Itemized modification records
-*-
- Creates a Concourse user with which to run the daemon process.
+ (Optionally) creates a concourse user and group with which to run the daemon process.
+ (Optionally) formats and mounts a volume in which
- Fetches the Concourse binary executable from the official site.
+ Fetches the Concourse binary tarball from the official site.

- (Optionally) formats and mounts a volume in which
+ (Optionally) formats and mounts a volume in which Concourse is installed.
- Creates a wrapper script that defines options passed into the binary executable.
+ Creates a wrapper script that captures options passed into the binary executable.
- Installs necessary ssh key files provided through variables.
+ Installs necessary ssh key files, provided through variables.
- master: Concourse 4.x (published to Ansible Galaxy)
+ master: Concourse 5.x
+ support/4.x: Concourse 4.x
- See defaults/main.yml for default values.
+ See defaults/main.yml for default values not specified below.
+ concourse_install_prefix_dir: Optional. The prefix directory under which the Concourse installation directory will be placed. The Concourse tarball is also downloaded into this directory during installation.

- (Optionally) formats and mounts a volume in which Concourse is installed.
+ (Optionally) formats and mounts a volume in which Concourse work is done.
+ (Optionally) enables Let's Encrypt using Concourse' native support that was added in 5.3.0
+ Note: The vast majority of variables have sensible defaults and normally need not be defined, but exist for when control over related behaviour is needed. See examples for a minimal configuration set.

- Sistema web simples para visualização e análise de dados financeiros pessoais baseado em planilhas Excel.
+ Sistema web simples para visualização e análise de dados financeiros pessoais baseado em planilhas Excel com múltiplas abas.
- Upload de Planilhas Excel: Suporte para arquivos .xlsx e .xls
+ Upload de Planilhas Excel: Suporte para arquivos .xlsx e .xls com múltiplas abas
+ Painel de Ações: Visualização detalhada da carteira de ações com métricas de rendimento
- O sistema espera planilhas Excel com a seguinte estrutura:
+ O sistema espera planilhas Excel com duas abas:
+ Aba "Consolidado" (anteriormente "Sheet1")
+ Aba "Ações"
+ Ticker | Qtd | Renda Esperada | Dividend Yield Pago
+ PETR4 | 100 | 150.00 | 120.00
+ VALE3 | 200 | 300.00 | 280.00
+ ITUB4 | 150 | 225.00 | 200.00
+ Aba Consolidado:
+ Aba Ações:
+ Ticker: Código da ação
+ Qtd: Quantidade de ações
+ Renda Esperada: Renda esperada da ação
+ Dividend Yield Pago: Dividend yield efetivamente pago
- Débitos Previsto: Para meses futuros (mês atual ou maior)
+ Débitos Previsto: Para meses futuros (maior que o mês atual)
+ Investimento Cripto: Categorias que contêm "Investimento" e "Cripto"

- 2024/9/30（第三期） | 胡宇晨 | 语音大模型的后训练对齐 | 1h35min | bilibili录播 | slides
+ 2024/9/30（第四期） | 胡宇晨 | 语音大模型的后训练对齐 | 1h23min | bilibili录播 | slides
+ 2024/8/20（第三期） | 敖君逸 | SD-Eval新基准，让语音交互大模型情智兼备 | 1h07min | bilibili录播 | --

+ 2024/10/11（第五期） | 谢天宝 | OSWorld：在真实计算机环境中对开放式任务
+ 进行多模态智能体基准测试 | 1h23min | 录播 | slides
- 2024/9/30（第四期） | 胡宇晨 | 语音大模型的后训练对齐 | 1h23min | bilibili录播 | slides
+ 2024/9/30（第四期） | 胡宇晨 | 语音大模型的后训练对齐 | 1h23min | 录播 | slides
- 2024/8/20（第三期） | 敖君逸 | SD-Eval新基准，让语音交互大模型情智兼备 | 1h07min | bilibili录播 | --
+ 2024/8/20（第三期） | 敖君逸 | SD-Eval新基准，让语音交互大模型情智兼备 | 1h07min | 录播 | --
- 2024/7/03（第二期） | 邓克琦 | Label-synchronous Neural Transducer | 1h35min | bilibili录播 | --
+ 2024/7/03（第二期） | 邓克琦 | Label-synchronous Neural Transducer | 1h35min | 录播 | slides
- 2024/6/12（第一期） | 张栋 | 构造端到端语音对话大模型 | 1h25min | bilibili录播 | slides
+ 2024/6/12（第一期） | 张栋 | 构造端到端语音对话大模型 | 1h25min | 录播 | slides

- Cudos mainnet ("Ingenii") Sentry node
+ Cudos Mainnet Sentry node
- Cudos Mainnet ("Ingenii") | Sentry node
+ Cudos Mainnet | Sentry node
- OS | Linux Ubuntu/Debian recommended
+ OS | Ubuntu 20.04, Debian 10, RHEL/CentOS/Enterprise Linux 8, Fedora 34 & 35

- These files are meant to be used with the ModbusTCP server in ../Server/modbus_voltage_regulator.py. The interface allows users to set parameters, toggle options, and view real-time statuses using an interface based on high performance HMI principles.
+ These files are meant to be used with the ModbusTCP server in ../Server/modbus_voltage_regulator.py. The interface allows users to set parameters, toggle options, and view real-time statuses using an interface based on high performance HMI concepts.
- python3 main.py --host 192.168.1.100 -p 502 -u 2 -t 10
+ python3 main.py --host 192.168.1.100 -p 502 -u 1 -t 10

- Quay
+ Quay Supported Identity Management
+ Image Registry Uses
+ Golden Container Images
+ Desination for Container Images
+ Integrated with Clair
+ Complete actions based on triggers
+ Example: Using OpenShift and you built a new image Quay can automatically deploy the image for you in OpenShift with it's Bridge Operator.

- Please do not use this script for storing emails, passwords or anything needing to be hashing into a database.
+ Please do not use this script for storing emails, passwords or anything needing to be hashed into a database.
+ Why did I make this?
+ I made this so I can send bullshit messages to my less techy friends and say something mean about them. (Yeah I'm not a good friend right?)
-*-
• _TASK DETAILS_: Without leaving anything out, quote all the data.

• _SOLUTION_:
- Creates a Concourse user with which to run the daemon process.
+ (Optionally) creates a concourse user and group with which to run the daemon process.
+ (Optionally) formats and mounts a volume in which
- Fetches the Concourse binary executable from the official site.
+ Fetches the Concourse binary tarball from the official site.

- (Optionally) formats and mounts a volume in which
+ (Optionally) formats and mounts a volume in which Concourse is installed.
- Creates a wrapper script that defines options passed into the binary executable.
+ Creates a wrapper script that captures options passed into the binary executable.
- Installs necessary ssh key files provided through variables.
+ Installs necessary ssh key files, provided through variables.
- master: Concourse 4.x (published to Ansible Galaxy)
+ master: Concourse 5.x
+ support/4.x: Concourse 4.x
- See defaults/main.yml for default values.
+ See defaults/main.yml for default values not specified below.
+ concourse_install_prefix_dir: Optional. The prefix directory under which the Concourse installation directory will be placed. The Concourse tarball is also downloaded into this directory during installation.

- (Optionally) formats and mounts a volume in which Concourse is installed.
+ (Optionally) formats and mounts a volume in which Concourse work is done.
+ (Optionally) enables Let's Encrypt using Concourse' native support that was added in 5.3.0
+ Note: The vast majority of variables have sensible defaults and normally need not be defined, but exist for when control over related behaviour is needed. See examples for a minimal configuration set.

- Sistema web simples para visualização e análise de dados financeiros pessoais baseado em planilhas Excel.
+ Sistema web simples para visualização e análise de dados financeiros pessoais baseado em planilhas Excel com múltiplas abas.
- Upload de Planilhas Excel: Suporte para arquivos .xlsx e .xls
+ Upload de Planilhas Excel: Suporte para arquivos .xlsx e .xls com múltiplas abas
+ Painel de Ações: Visualização detalhada da carteira de ações com métricas de rendimento
- O sistema espera planilhas Excel com a seguinte estrutura:
+ O sistema espera planilhas Excel com duas abas:
+ Aba "Consolidado" (anteriormente "Sheet1")
+ Aba "Ações"
+ Ticker | Qtd | Renda Esperada | Dividend Yield Pago
+ PETR4 | 100 | 150.00 | 120.00
+ VALE3 | 200 | 300.00 | 280.00
+ ITUB4 | 150 | 225.00 | 200.00
+ Aba Consolidado:
+ Aba Ações:
+ Ticker: Código da ação
+ Qtd: Quantidade de ações
+ Renda Esperada: Renda esperada da ação
+ Dividend Yield Pago: Dividend yield efetivamente pago
- Débitos Previsto: Para meses futuros (mês atual ou maior)
+ Débitos Previsto: Para meses futuros (maior que o mês atual)
+ Investimento Cripto: Categorias que contêm "Investimento" e "Cripto"

- 2024/9/30（第三期） | 胡宇晨 | 语音大模型的后训练对齐 | 1h35min | bilibili录播 | slides
+ 2024/9/30（第四期） | 胡宇晨 | 语音大模型的后训练对齐 | 1h23min | bilibili录播 | slides
+ 2024/8/20（第三期） | 敖君逸 | SD-Eval新基准，让语音交互大模型情智兼备 | 1h07min | bilibili录播 | --

+ 2024/10/11（第五期） | 谢天宝 | OSWorld：在真实计算机环境中对开放式任务
+ 进行多模态智能体基准测试 | 1h23min | 录播 | slides
- 2024/9/30（第四期） | 胡宇晨 | 语音大模型的后训练对齐 | 1h23min | bilibili录播 | slides
+ 2024/9/30（第四期） | 胡宇晨 | 语音大模型的后训练对齐 | 1h23min | 录播 | slides
- 2024/8/20（第三期） | 敖君逸 | SD-Eval新基准，让语音交互大模型情智兼备 | 1h07min | bilibili录播 | --
+ 2024/8/20（第三期） | 敖君逸 | SD-Eval新基准，让语音交互大模型情智兼备 | 1h07min | 录播 | --
- 2024/7/03（第二期） | 邓克琦 | Label-synchronous Neural Transducer | 1h35min | bilibili录播 | --
+ 2024/7/03（第二期） | 邓克琦 | Label-synchronous Neural Transducer | 1h35min | 录播 | slides
- 2024/6/12（第一期） | 张栋 | 构造端到端语音对话大模型 | 1h25min | bilibili录播 | slides
+ 2024/6/12（第一期） | 张栋 | 构造端到端语音对话大模型 | 1h25min | 录播 | slides

- Cudos mainnet ("Ingenii") Sentry node
+ Cudos Mainnet Sentry node
- Cudos Mainnet ("Ingenii") | Sentry node
+ Cudos Mainnet | Sentry node
- OS | Linux Ubuntu/Debian recommended
+ OS | Ubuntu 20.04, Debian 10, RHEL/CentOS/Enterprise Linux 8, Fedora 34 & 35

- These files are meant to be used with the ModbusTCP server in ../Server/modbus_voltage_regulator.py. The interface allows users to set parameters, toggle options, and view real-time statuses using an interface based on high performance HMI principles.
+ These files are meant to be used with the ModbusTCP server in ../Server/modbus_voltage_regulator.py. The interface allows users to set parameters, toggle options, and view real-time statuses using an interface based on high performance HMI concepts.
- python3 main.py --host 192.168.1.100 -p 502 -u 2 -t 10
+ python3 main.py --host 192.168.1.100 -p 502 -u 1 -t 10

- Quay
+ Quay Supported Identity Management
+ Image Registry Uses
+ Golden Container Images
+ Desination for Container Images
+ Integrated with Clair
+ Complete actions based on triggers
+ Example: Using OpenShift and you built a new image Quay can automatically deploy the image for you in OpenShift with it's Bridge Operator.

- Please do not use this script for storing emails, passwords or anything needing to be hashing into a database.
+ Please do not use this script for storing emails, passwords or anything needing to be hashed into a database.
+ Why did I make this?
+ I made this so I can send bullshit messages to my less techy friends and say something mean about them. (Yeah I'm not a good friend right?)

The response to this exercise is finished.